2022 World Cup: Following Argentina's victory over France, FIFA opened formal proceedings against the AFA for "offensive behavior," triggered by aggressive player celebrations and Emiliano Martínez's vulgar gestures.
2018 World Cup: Argentina was fined $105,000 after fans launched homophobic chants, threw projectiles, and assaulted Croatian supporters during a group stage match.
2026 World Cup Qualifiers: FIFA fined the AFA 120,000 Swiss francs for racist abuse during a match against Colombia in Buenos Aires. In a separate ruling for discriminatory chants against Ecuador and Uruguay, Argentina was forced to play its next home match with a 50% stadium capacity limit.
These sanctions reveal a systemic failure. Time and again, the "best fans in the world" are caught on camera engaging in racist abuse, yet the institutional response—both from the AFA and the government—remains one of denial and deflection.
The Weaponization of 'Negro'
In Argentina, the word negro operates with a distinct structural malice that combines classism with racism. Because the national myth holds that Afro-Argentines vanished, the term is weaponized against the poor, working-class citizens, domestic migrants, and dark-skinned Mestizo or Indigenous populations. Negros de mierda is a common slur used to dehumanize the underprivileged.
This conflation of poverty and non-whiteness was on display during a major diplomatic incident in May 2026. An Argentine tourist was arrested in Brazil for secretly photographing a seven-year-old Black boy on a train. He texted the photos to a contact with the caption: "He's Black but very cute. I could take him as a slave. I'm thinking of taking a slave, there are many here." Like the fans making monkey gestures at the World Cup, the defense was shock that the "joke" was not being treated as harmless.
The Modern Pushback
Labeling Argentina as uniquely racist overlooks a massive, growing internal movement fighting to dismantle this legacy. Afro-Argentine activist groups like Diafar and Afrodescendientes en Argentina have successfully fought to bring Black history back into school curriculums. In 2022, after more than a century of bureaucratic erasure, Argentina reintroduced the option to self-identify as Afro-descendant in its national census, forcing the state to legally recognize its diverse population.

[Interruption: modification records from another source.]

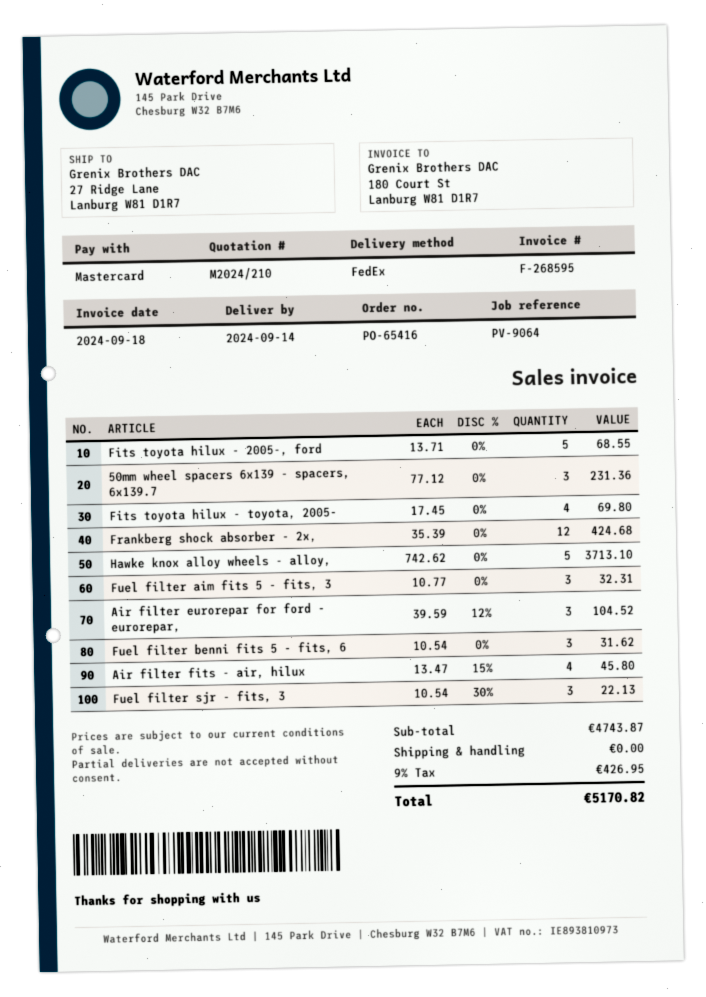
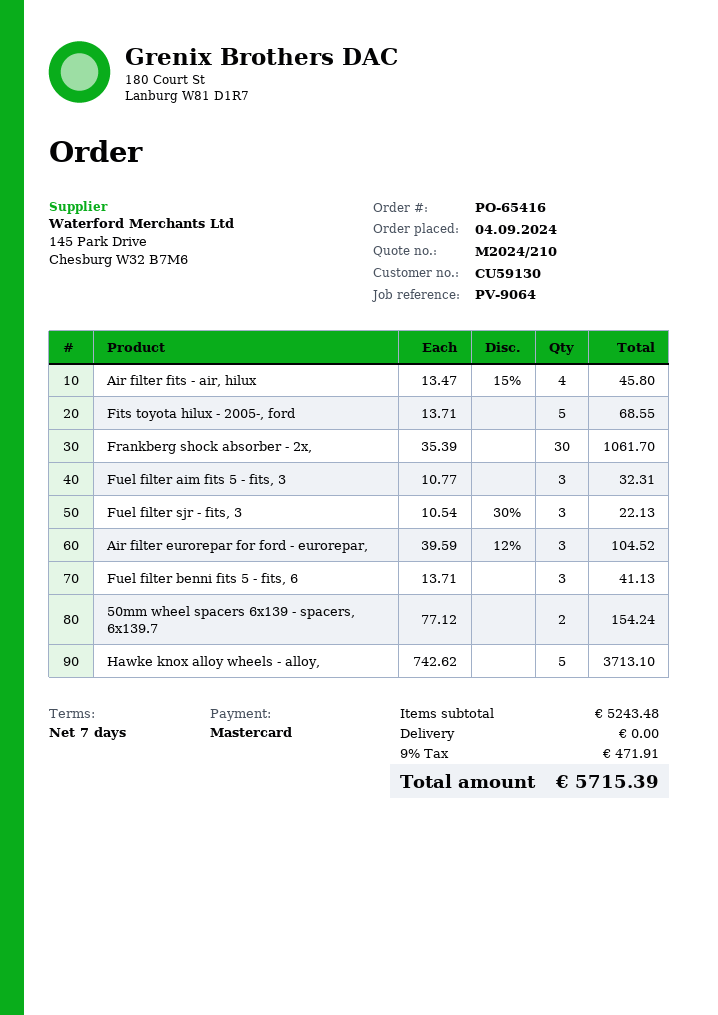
50mm wheel spacers 6x139 - spacers, 6x139.7: 3 x 77.12 = 231.36 -> 2 x 77.12 = 154.24
Fits toyota hilux - toyota, 2005-: 4 x 17.45 = 69.80 -> none
Frankberg shock absorber - 2x,: 12 x 35.39 = 424.68 -> 30 x 35.39 = 1061.70
Fuel filter benni fits 5 - fits, 6: 3 x 10.54 = 31.62 -> 3 x 13.71 = 41.13
subtotal: 4743.87 -> 5243.48
tax: 9% = 426.95 -> 9% = 471.91
total: 5170.82 -> 5715.39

Yet, the images from Miami and Miami-Dade—of fans hurling abuse and making monkey gestures—suggest that the battle is far from over. As the 2026 World Cup continues, Argentina may win on the pitch, but its reputation off it is increasingly tarnished by a deep-seated pattern of racism that has been decades in the making. The question is not whether Argentina has a racism problem—the evidence is overwhelming. The question is whether the nation will finally confront the ghosts of its past, or continue to pretend they do not exist.